I read somewhere that arguing about the attributes of God (what God can and can't do), is like blind men arguing about the color of the sunset. Leaving aside the literary merit of this analogy, I think the point was that we should either have faith, or leave it all alone. It is not the place of science or logic to define what God can do and what He can't do. Faith must be blind. And where there is faith, there can be no philosophy.

Saturday, June 11, 2011

Why Does Plato Think That Philosophers Should be Kings?

The definition of a philosopher and the characteristics required of the philosopher-ruler are subjects of the dialogue Republic. Summarized it can be said that, according to Plato, human beings may reside in two worlds: the lower world of Belief and the higher world of Knowledge. While governance by non-philosophers would mean to be caught in the sensual world and therefore governed by mere opinions, beliefs and self-interest, the philosopher ruler will in contrast govern with virtue and justice without self-interest because of his/her special education in knowledge of absolute virtue, justice and other qualities.

As true philosophy means gaining the above qualities, philosophers are the only possible rulers. It is important to make a distinction between the acquisition of knowledge and the acquisition of truth, because knowledge is not necessarily the final truth. So philosophers of course can make mistakes, but will be ready (and hopefully able) to correct their views towards more truth.

Friday, June 3, 2011

Why Do We Fear Death?

The Greek philosopher Epicurus argued death is nothing to us. It does not concern either the living or the dead, since for the former it is not, and the latter are no more. Epicurus was an atomist. He believed that at death the human body is dissolved into the atoms into which it is composed. Philosophers have taken him to be saying something stronger than merely, ‘Don't worry, there is no place such as Hades that you go to when you die.’ There is no subject who undergoes the transition from life to death. According to Wittgenstein, death is not an event in life: we do not live to experience death.
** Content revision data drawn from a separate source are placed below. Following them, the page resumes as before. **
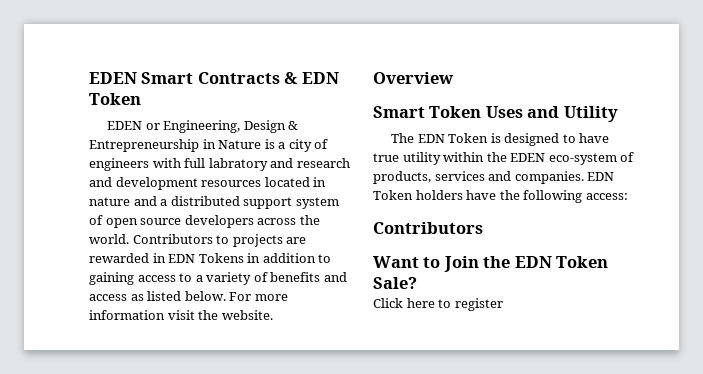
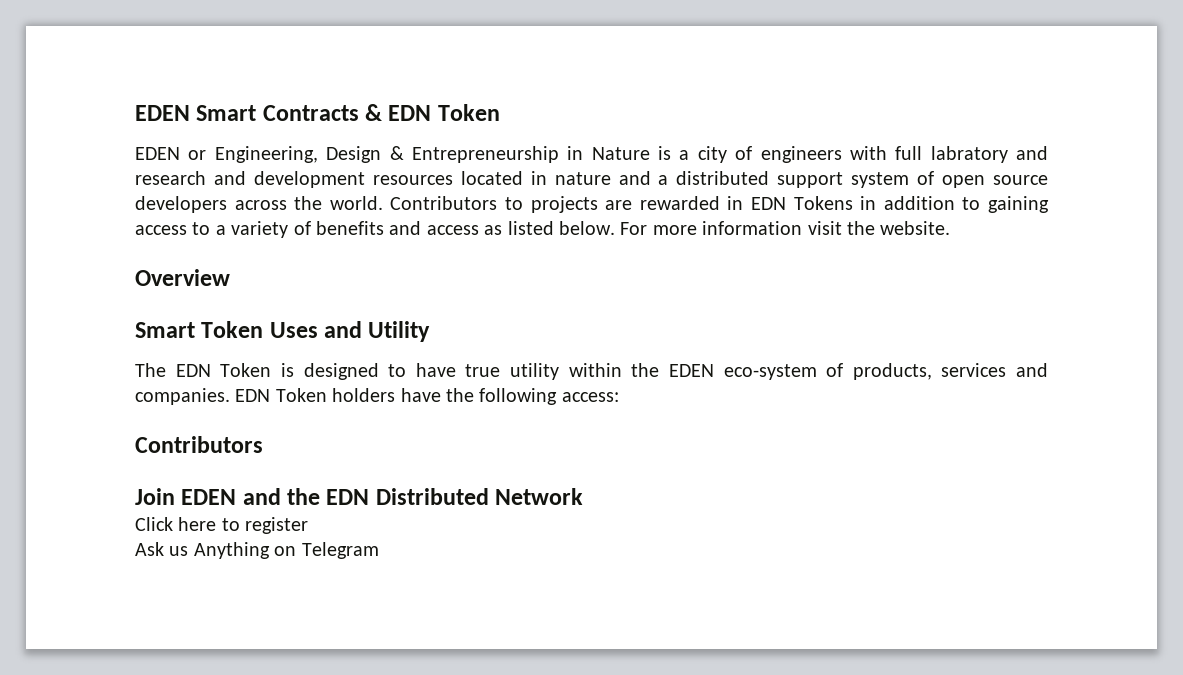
[373,256,609,272] [373,277,417,289] Want to Join the EDN Token Sale? -> [135,488,584,505] Join EDEN and the EDN Distributed Network
(503, 304) none -> [135,542,379,559] // Ask us Anything on Telegram

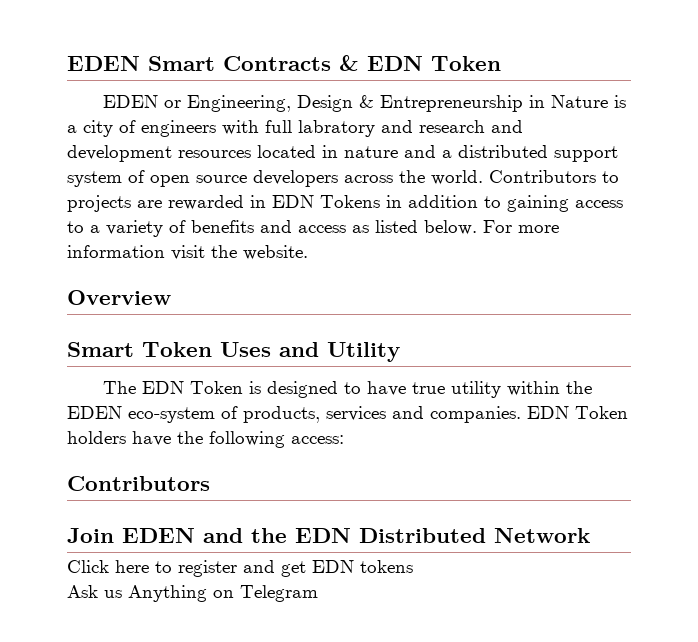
(309, 525) none -> [243,560,413,577] and get EDN tokens

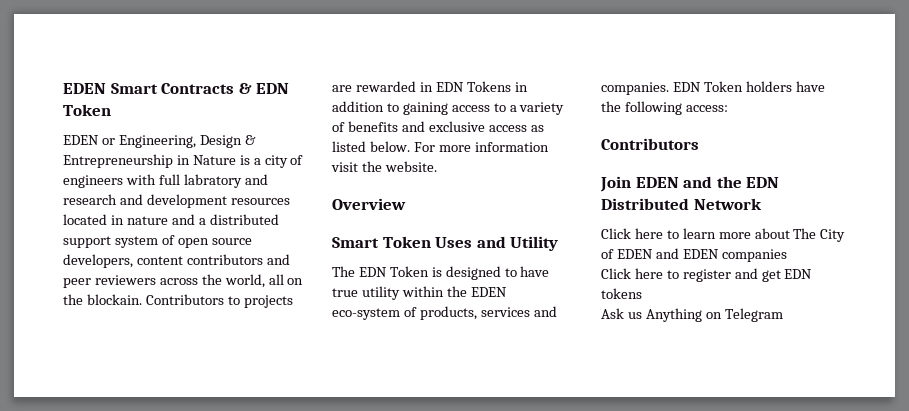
[253,170,483,187] developers across the world. -> [63,254,290,268] [63,274,304,288] [63,294,142,305] developers, content contributors and peer reviewers across the world, all on the blockain.
(292, 226) none -> [428,121,485,132] exclusive
(590, 535) none -> [601,228,846,242] [601,248,787,262] // Click here to learn more about The City of EDEN and EDEN companies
You can argue the point. If life is good, then death deprives me of something good, which is bad. But in what sense does that concern me? I won't be around to miss anything. Yes, but surely if I am told I am going to die tonight, then I miss the things I was looking forward to enjoying tomorrow now.

I actually think we need something a bit stronger than Epicurean atomism, if we want to show that all such 'fears' for a future reality where I am absent are irrational. Wittgenstein argued that the fear of death is irrational because there is no "I" that exists from day to day, or hour to hour.

In the light of the illusory of personal identity, I would therefore distinguish practical fear and metaphysical fear. Practical fears are for things that we experience, that we go through, that are part of our lives. Those things are real. So the process of dying is very real, is very much something to fear. Metaphysical fear, such as the fear of death as such, the sheer absence of "I" from the world, concerns something unreal and is therefore irrational.